* **WHAT TO DO**
Each entry needs to be reproduced exactly, with none left out.

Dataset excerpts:
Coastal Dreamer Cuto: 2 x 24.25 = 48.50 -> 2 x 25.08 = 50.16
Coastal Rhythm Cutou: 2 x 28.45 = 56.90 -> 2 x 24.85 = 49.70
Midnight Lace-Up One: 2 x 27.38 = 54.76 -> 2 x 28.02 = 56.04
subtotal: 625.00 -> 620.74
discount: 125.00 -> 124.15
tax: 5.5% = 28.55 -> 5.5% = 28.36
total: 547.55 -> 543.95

* **ANSWER TO THE EXERCISE**
Coastal Dreamer Cuto: 2 x 24.25 = 48.50 -> 2 x 25.08 = 50.16
Coastal Rhythm Cutou: 2 x 28.45 = 56.90 -> 2 x 24.85 = 49.70
Midnight Lace-Up One: 2 x 27.38 = 54.76 -> 2 x 28.02 = 56.04
subtotal: 625.00 -> 620.74
discount: 125.00 -> 124.15
tax: 5.5% = 28.55 -> 5.5% = 28.36
total: 547.55 -> 543.95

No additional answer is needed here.